Astronomer vs. Google Cloud Composer
It looks like 2018 may just be turning out to be the year of Apache Airflow. Since starting in its first incarnation back in 2014, the need for a reliable and scalable scheduler has become much more widely acknowledged while “competitors” -- there should be a different term for that when it comes to open-source projects -- such as Luigi and Azkaban have slowed in development and adoption.
As it happens, 2018 just so happens to be the year we announced our Enterprise offering for a self-hosted Airflow management solution and Google announced their entry into the market with the Cloud based “Composer”. We’re incredibly excited that wider commercialization of the project is occurring but for the sake of clarity as both platforms continue to develop, we wanted to answer some quick questions we’ve gotten on how Astronomer is different from Composer.
NOTE: As you might expect, we’re not heavy users of Composer and this comparison is derived from customer feedback and what we could find in the public documentation and associated StackOverflow, etc. communities at the time of this writing. If anything appears incorrect, please let us know and we’ll address ASAP.
The first thing you’ll notice if you try to run the same dags in Astronomer and Composer is that some unexpected errors get thrown depending on what version of Python you’re using. This is because the version of Python that Astronomer ships with is Python 3.6 while Composer uses Python 2.7 (as of Aug 23, 2018). It’s reasonable to expect that there is still a hefty amount of Python 2 based code floating around out there but given Python 3 has seen wider adoption since coming out about 10 years ago and Python 2’s “End of Life” date is Jan 1, 2020, Astronomer decided to go with Python 3.
As soon as you
astro airflow init a new project, a requirements.txt file with be created for you to add any package at any version that's needed to run your dags. If you want to pull in a distributed package on Github but not on PyPi, you can specify the repo and pull it in directly.
In Composer, you can add packages by either specifying the name and version in a requirements.txt or adding them via the Google Cloud CLI. Custom packages not distributed to PyPi can be added via a “dependencies” folder within the “dags” folder.
The base operating system running underneath the Astronomer platform is a distribution of Linux called Alpine, chosen for it’s small size and resource efficiency. As opposed to Debian (123MB) or CentOS (193MB), Alpine comes in at just 3.98MB. For a more in-depth comparison (and how this translates to $$$ when deployed to a cloud that charges for transfer cost), check out this great post by Nick Janetakis.
Starting with Airflow v1.8, Astronomer (as of v0.5.0) allows you to choose which version of Airflow you would like (1.9, 1.10, etc.). Composer automatically pulls the most recent version of Airflow, typically a few weeks after it is released. Composer does not allow you to modify the version of Airflow or Python that you are using.
Run Astronomer locally. In addition to the Astronomer Enterprise Edition, we offer a local install allowing you to easily spin up a local environment for testing before deploying to your Enterprise instance.

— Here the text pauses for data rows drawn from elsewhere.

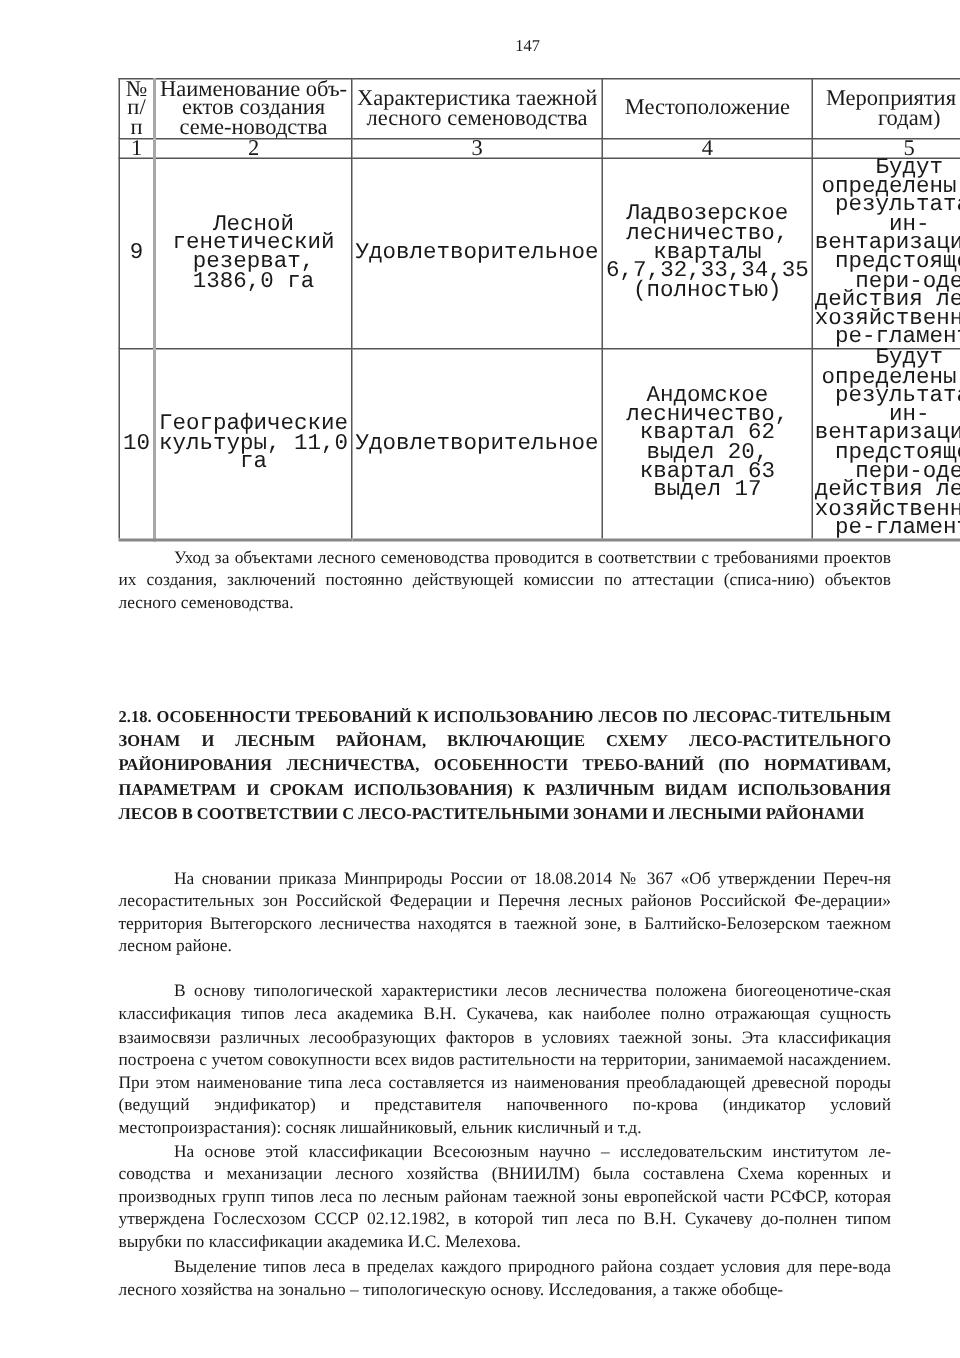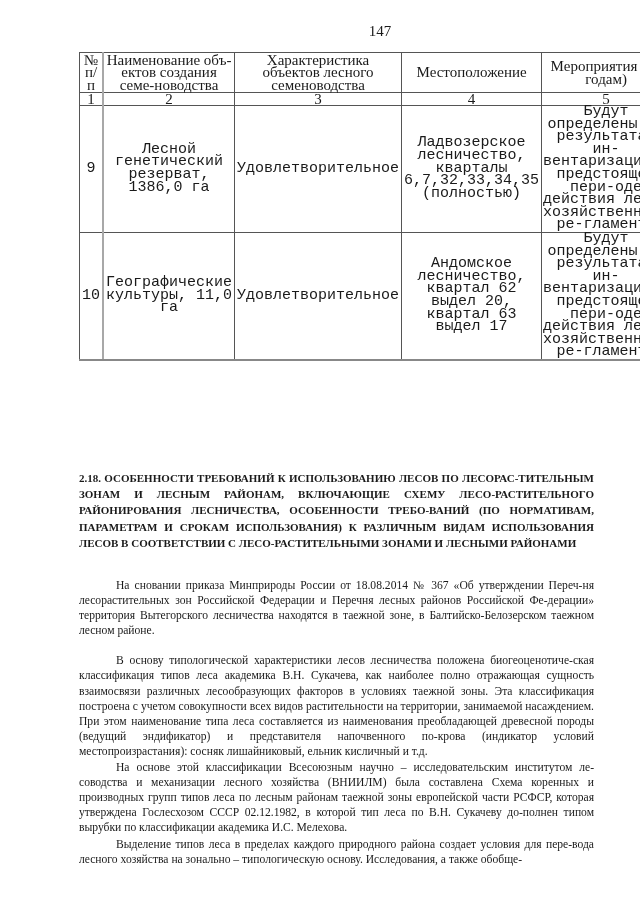"147" .page-number { font-size: 15px -> 11px; margin-left: 35px -> none; text-align: center -> right }
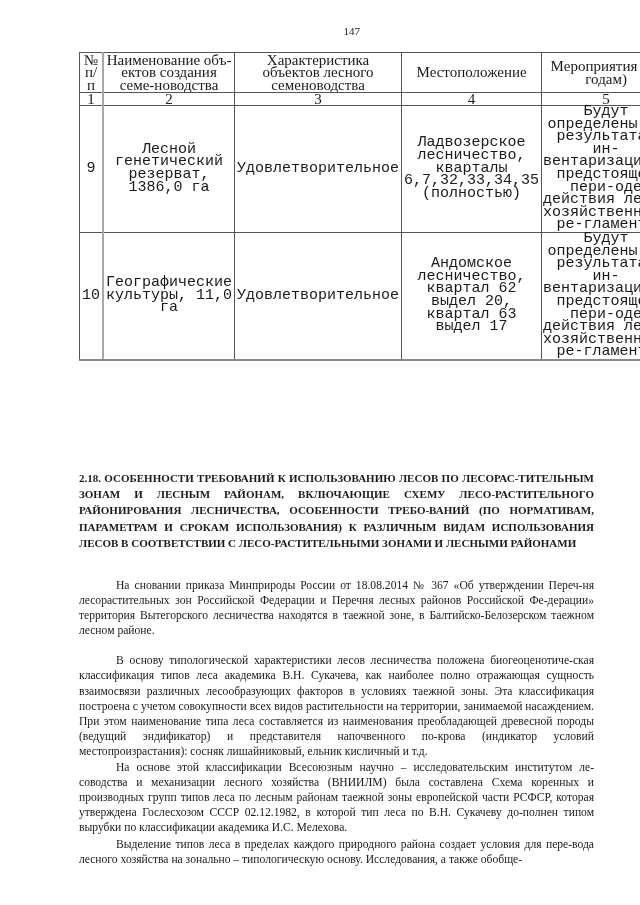"Характеристика объектов лесного" th { text: объектов -> таежной }
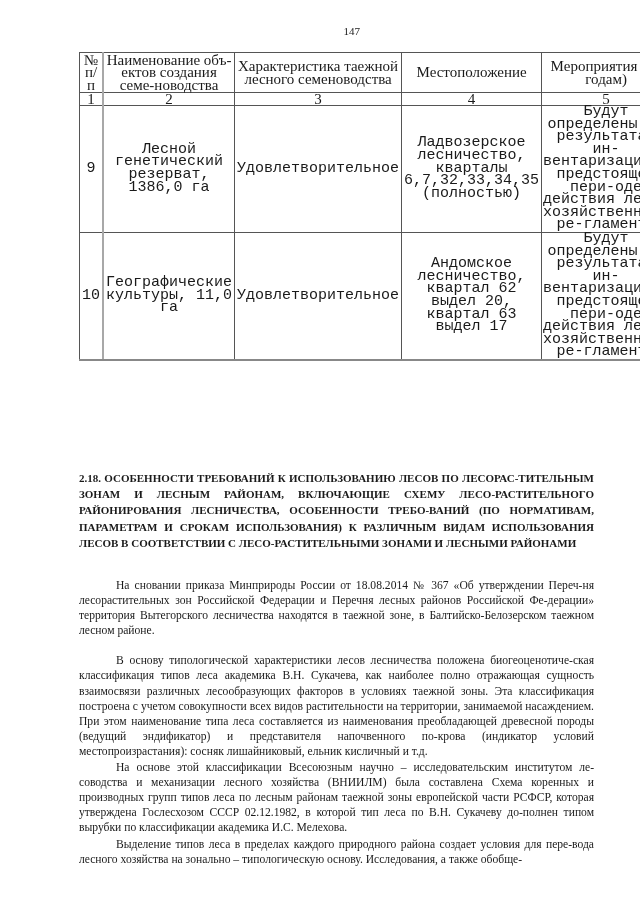"Уход за объектами лесного семеноводства" p { html: none -> <p>Уход за объектами лесного семеноводства проводится в соответствии с требованиями проектов их создания, заключений постоянно действующей комиссии по аттестации (списа-нию) объектов лесного семеноводства.</p> }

Both Astronomer and Composer currently use a fairly similar setup for executing tasks. Each component of Airflow (Web Server, Scheduler, and Workers) are deployed as pods on Kubernetes using the Celery Executor. The largest difference in deployment between Astronomer and Cloud Composer is where these pods run. While Composer is GCP only, Astronomer will run anywhere with a Kubernetes cluster. We recommend using a managed Kubernetes service from any of the large cloud providers (Azure AKS, AWS EKS, Digital Ocean, Pivotal PKS, and, yes, even GCP GKE, but you would be equally capable of running in an entirely on-prem Kubernetes cluster.
Monitoring and Logging
Monitoring on Astronomer is handled via a Grafana dashboard (backed by Prometheus) that shows resource usage across all deployments. Composer uses Google StackDriver for resource monitoring which can then be queried for specific metrics.
It’s hard to compare costs between the two services as Astronomer charges a fixed, annual license fee* that covers unlimited users and airflow instances while Composer bills at a per minute rate based on web core hours, database core hours, web and database storage, and network egress in addition to Cloud Storage and Compute Engine charges.
Based on the estimates provided, a single, full-time instance of Composer should cost ~$300/month (in addition to the Storage and Compute Engine costs) but that also assumes the three workers use the relatively low powered n1-standard-1 (1 vCPU; 3.75GB) machine type.
*Although it's worth noting that Astronomer also has a SaaS offering that is billed monthly.
Support and Training
Along with everything available through the Astronomer platform, you also have access to support and a wealth of Airflow experts. We’ve been using Airflow internally for 2 years and have helped many companies improve their data processes using Airflow. We offer Airflow training on the Astronomer platform through our SpaceCamp program to help supercharge your Airflow endeavors.